**EXERCISE:** When you reach the line containing "- The second", begin copying, and keep copying each line exactly until the listing ends.

**SOURCE RECORDS:**
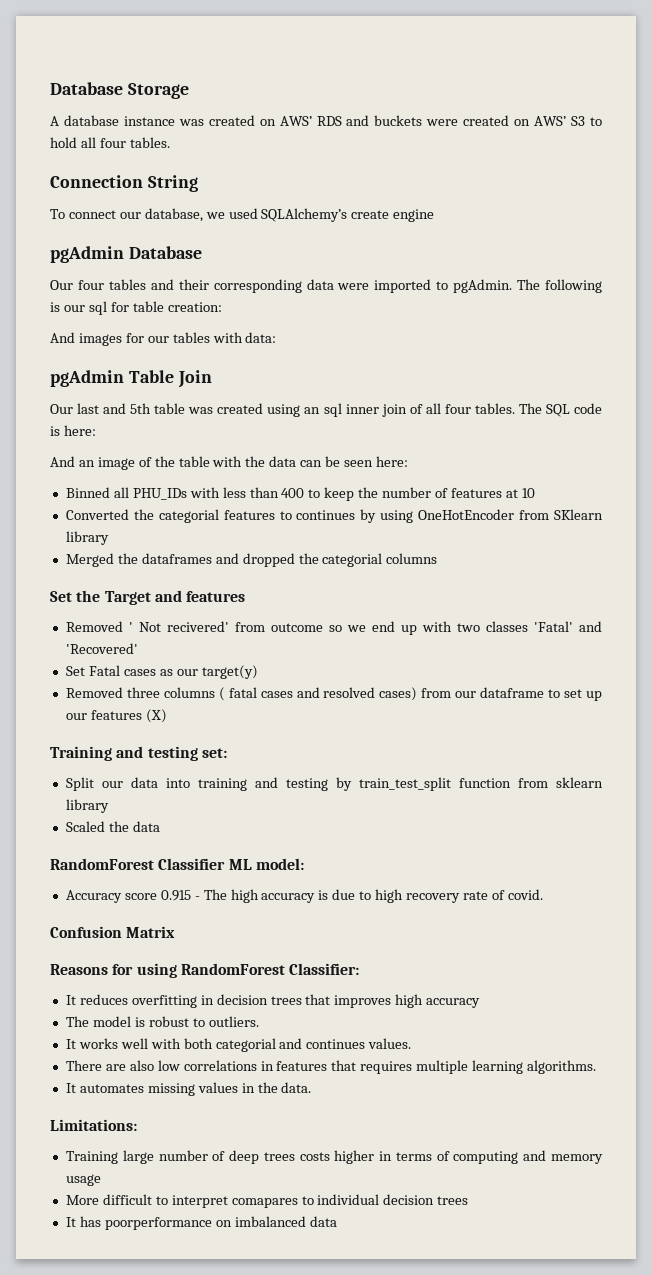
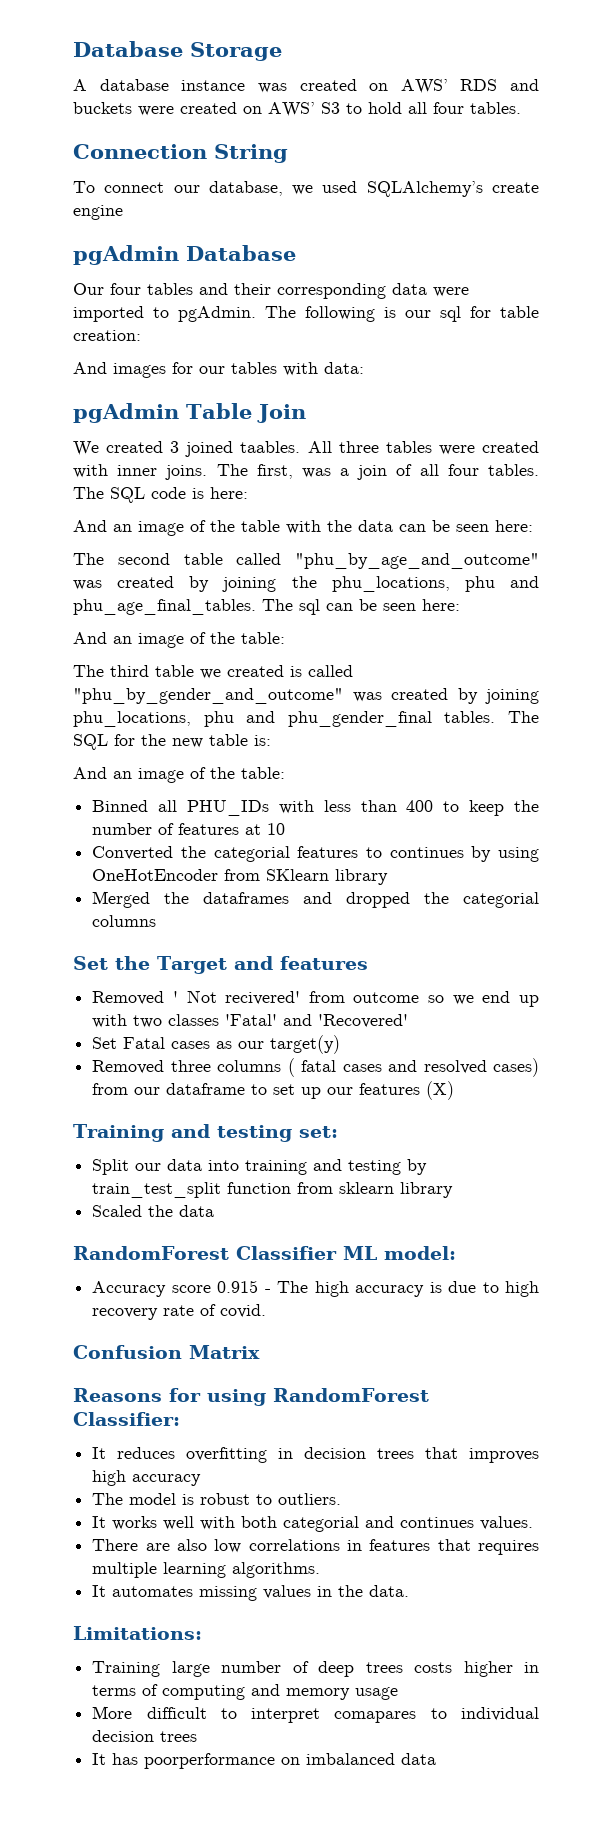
- Our last and 5th table was created using an sql inner join of all four tables.
+ We created 3 joined taables. All three tables were created with inner joins. The first, was a join of all four tables.
+ The second table called "phu_by_age_and_outcome" was created by joining the phu_locations, phu and phu_age_final_tables. The sql can be seen here:
+ And an image of the table:
+ The third table we created is called "phu_by_gender_and_outcome" was created by joining phu_locations, phu and phu_gender_final tables. The SQL for the new table is:
+ And an image of the table:

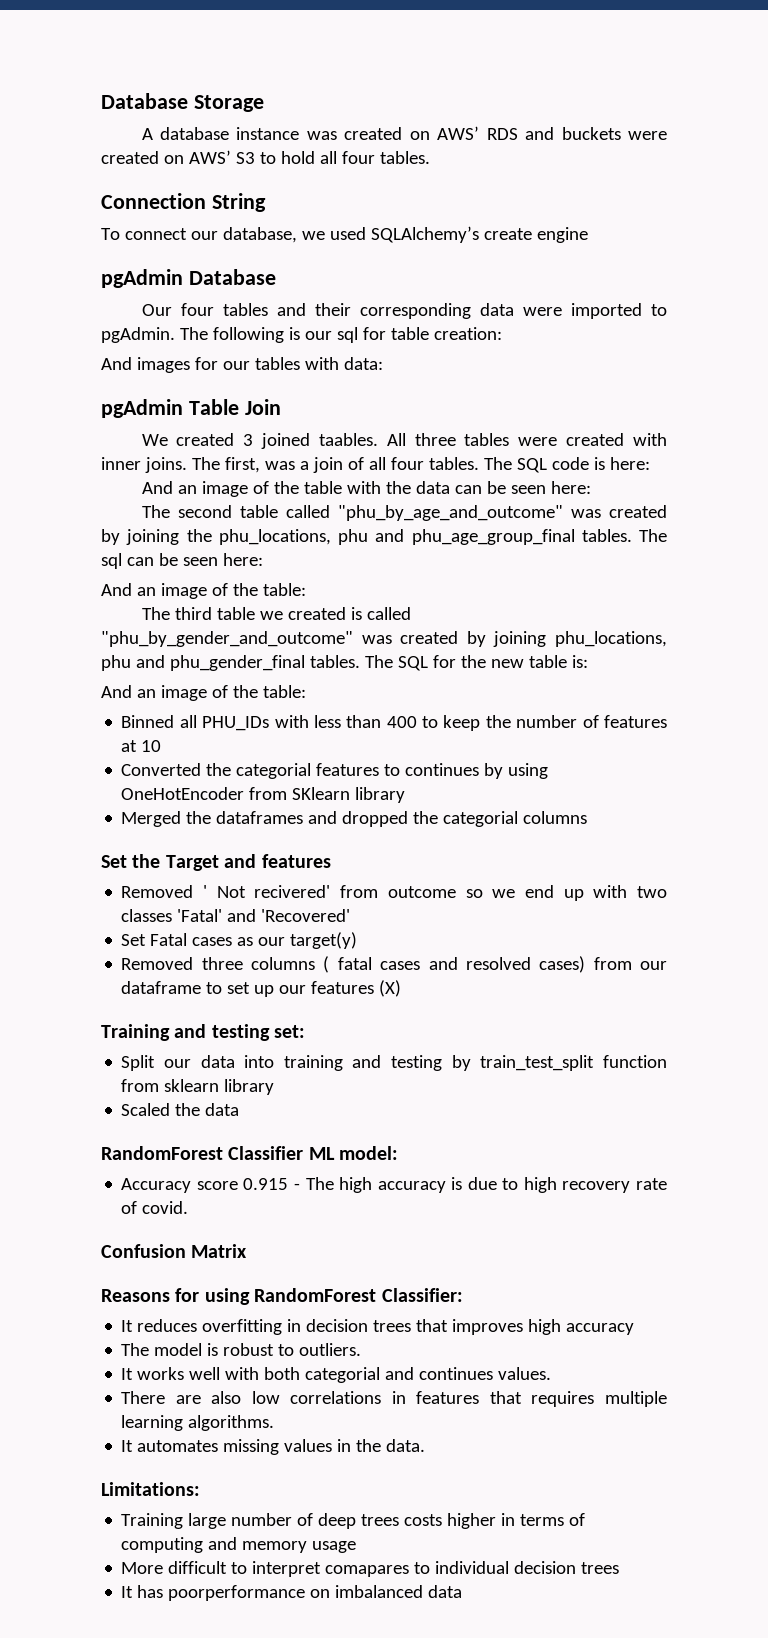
- The second table called "phu_by_age_and_outcome" was created by joining the phu_locations, phu and phu_age_final_tables.
+ The second table called "phu_by_age_and_outcome" was created by joining the phu_locations, phu and phu_age_group_final tables.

**RESPONSE:**
- The second table called "phu_by_age_and_outcome" was created by joining the phu_locations, phu and phu_age_final_tables.
+ The second table called "phu_by_age_and_outcome" was created by joining the phu_locations, phu and phu_age_group_final tables.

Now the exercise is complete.